This has to be the single most amusing title of any article published about the Full Belly Project. As the Director of Outreach for Full Belly, I commend you on your creativity! Since you know a lot about open source and creative commons. I was wondering if you could perhaps help us in our efforts to find an appropriate way to licence our technology.

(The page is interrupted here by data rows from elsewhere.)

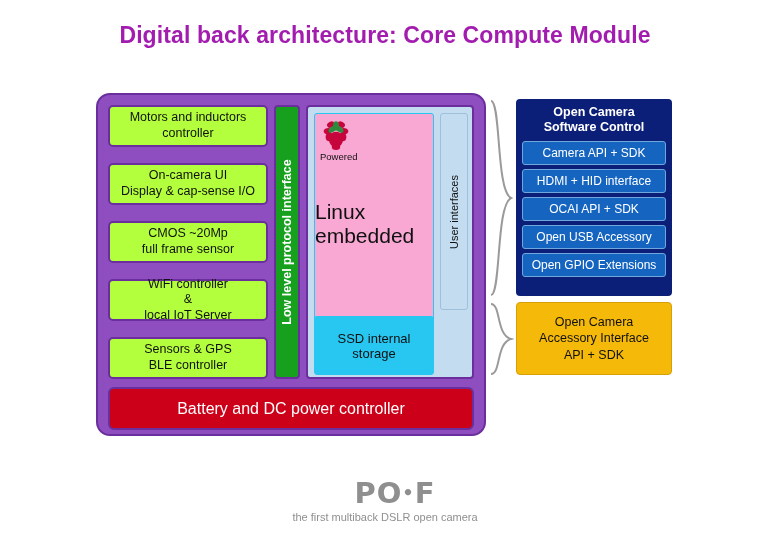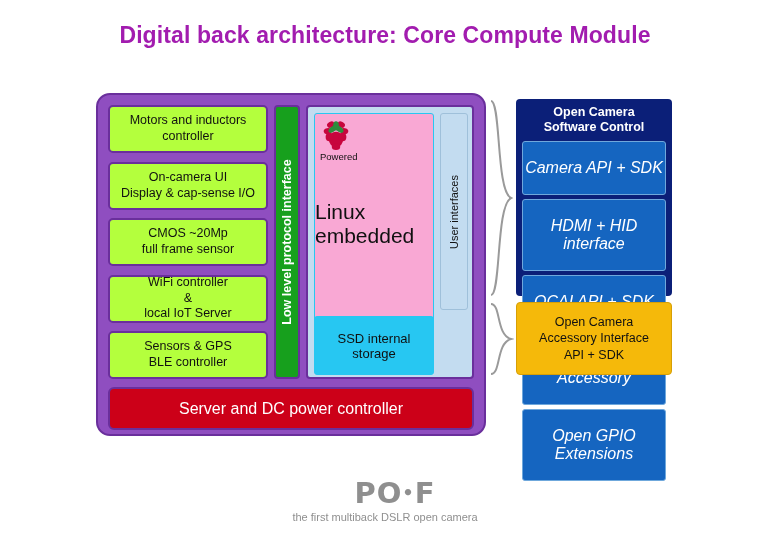"Motors and inductors controller" .green-box { height: 48px -> 42px }
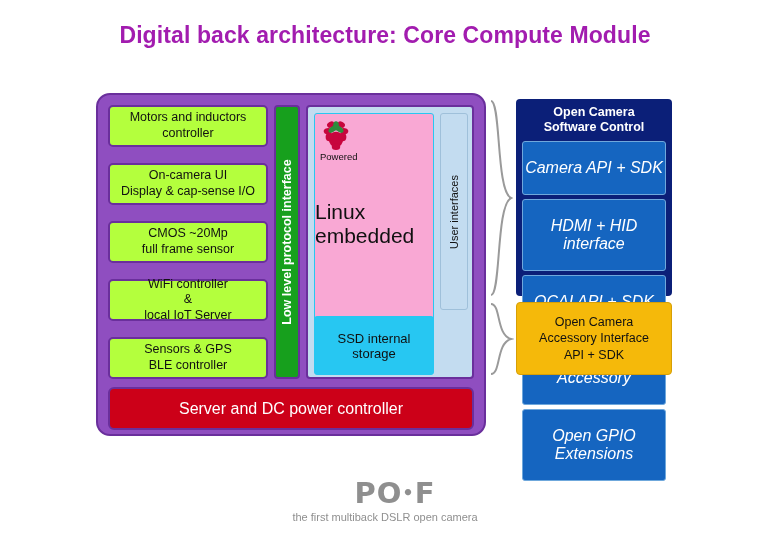"Camera API + SDK" .sw-item { font-size: 16px -> 12px; font-style: italic -> none; padding: 17px 2px -> 4px 2px }
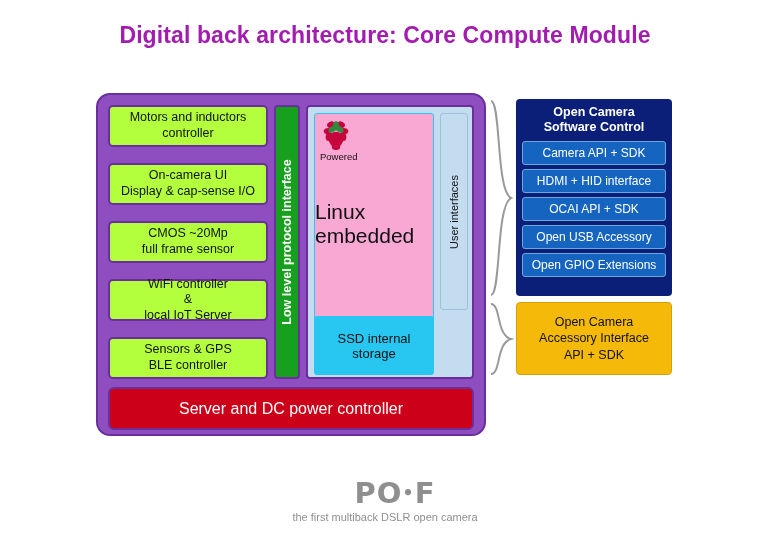"Server and DC power controller" span { text: Server -> Battery }
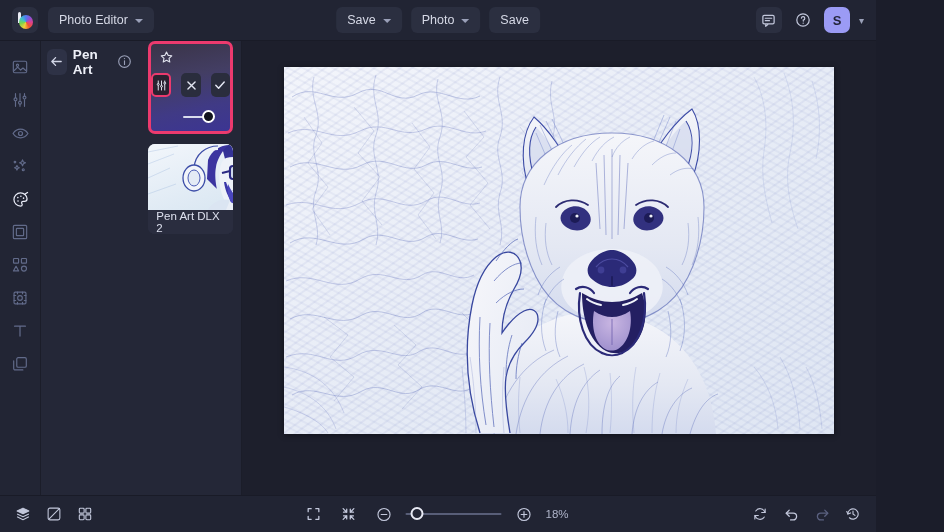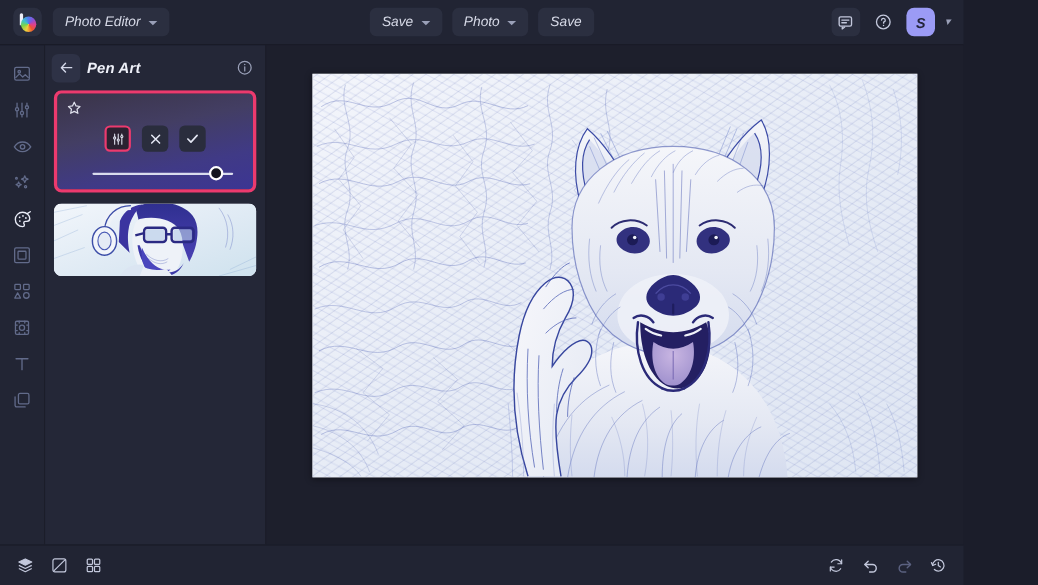"Photo Editor" .app { font-style: italic -> none }
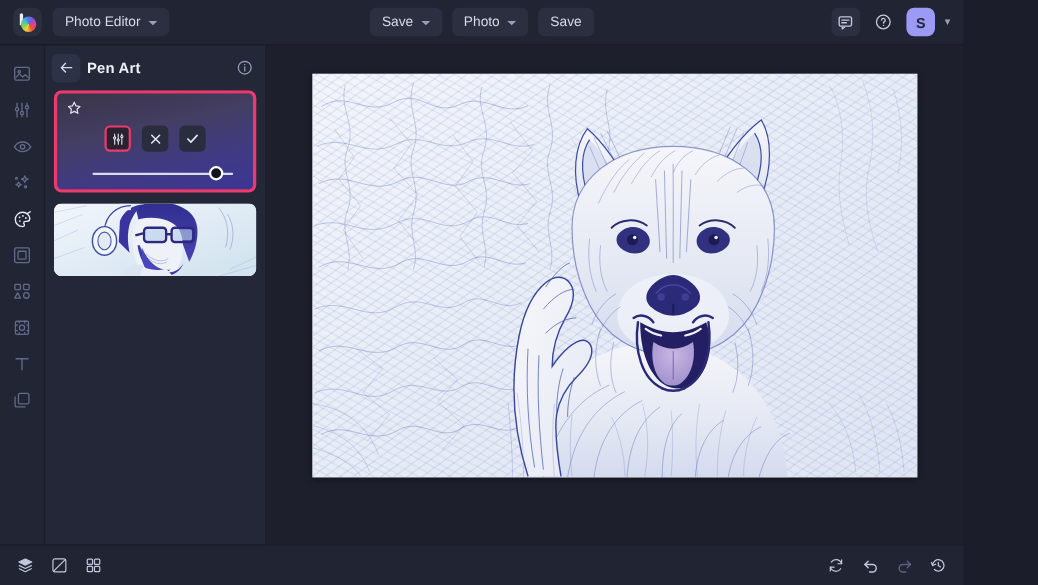"Pen Art" .panel { flex-direction: column -> row }
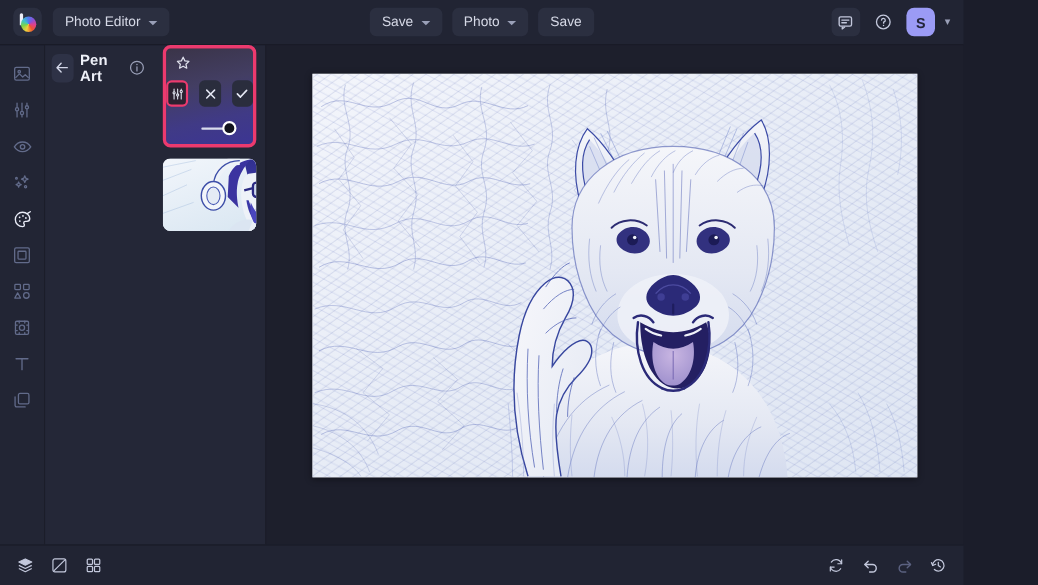"Pen Art DLX 2" div.preset-label { html: none -> <div>Pen Art DLX 2</div> }
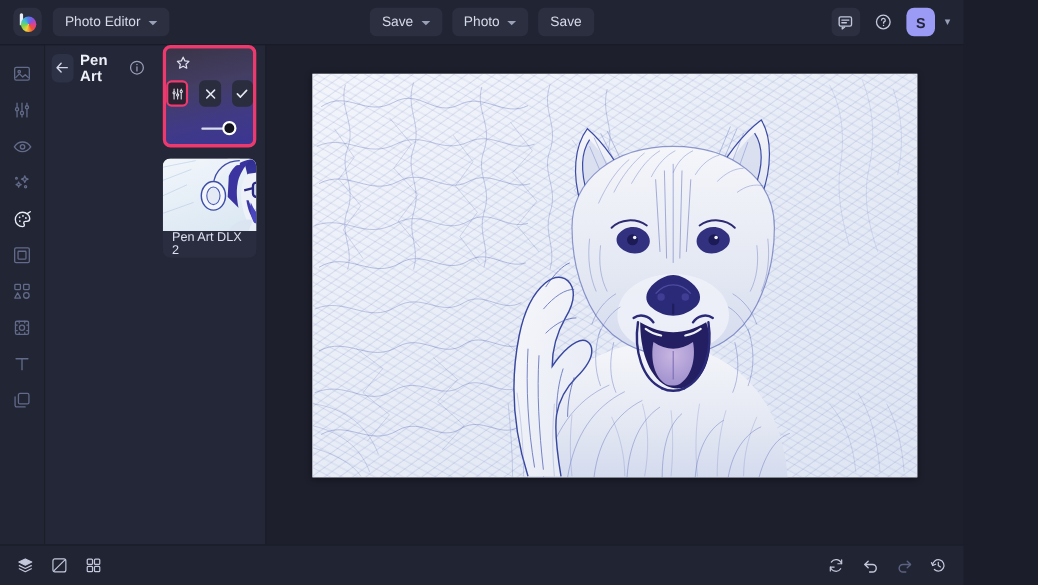"18%" div.bb-center { html: none -> <div> <div> <svg> <path></path> </svg> </div> <div> <svg> <path></path> </svg> </div> <div> <svg> <circle></circle> <path></path> </svg> </div> <div> <div></div> <div></div> </div> <div> <svg> <circle></circle> <path></path> </svg> </div> <div>18%</div> </div> }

It appears to me that Creative Commons only applies to works that you can copyright. According to HowStuffWorks, Copyrights are:

* Literary works
* Pictorial, graphic, and sculptural works
* Musical works
* Sound recordings
* Dramatic works
* Pantomimes and choreographic works
* Motion pictures and other audio-visual works
* Architectural works

and a patent refers to:

any new and useful process, machine, manufacture, or composition of matter, or any new and useful improvement thereof

So I'm not sure that we would be able to qualify for a Creative Commons licence as it only seems to apply to works that you can copyright. We clearly make machinery. However it appears...and here is where my pea brain starts pulsating...that software can be patented and or copyrighted. But now I'm reading about Open Source Patent Commons http://www.eweek.com/article2/0,1895,1846948,00.asp . Where software patents are made available to open source software community. This sounds like a good idea. Could we do the same thing for machinery? We just want to make stuff for people in developing countries, and make it availble for free. But at the same time make sure that we recieve attribution so we can get more funding to make more stuff for poor people. We like Jamie Love's Creative Commons Developing Nations Licence http://creativecommons.org/license/devnations. We just wish it was applicable to machinery. Any advice? The livelihoods of 1/2 billion people (that use peanuts as their primary source of protein) are depending on your answer.

Roey Rosenblith
Director of Outreach
Full Belly Project
www.fullbellyproject.org
Wilmington, NC

Thanks

I'm going to be straight with you and say that 'I am not sure'. I think that the patent commons is probably the best for what you are trying to do.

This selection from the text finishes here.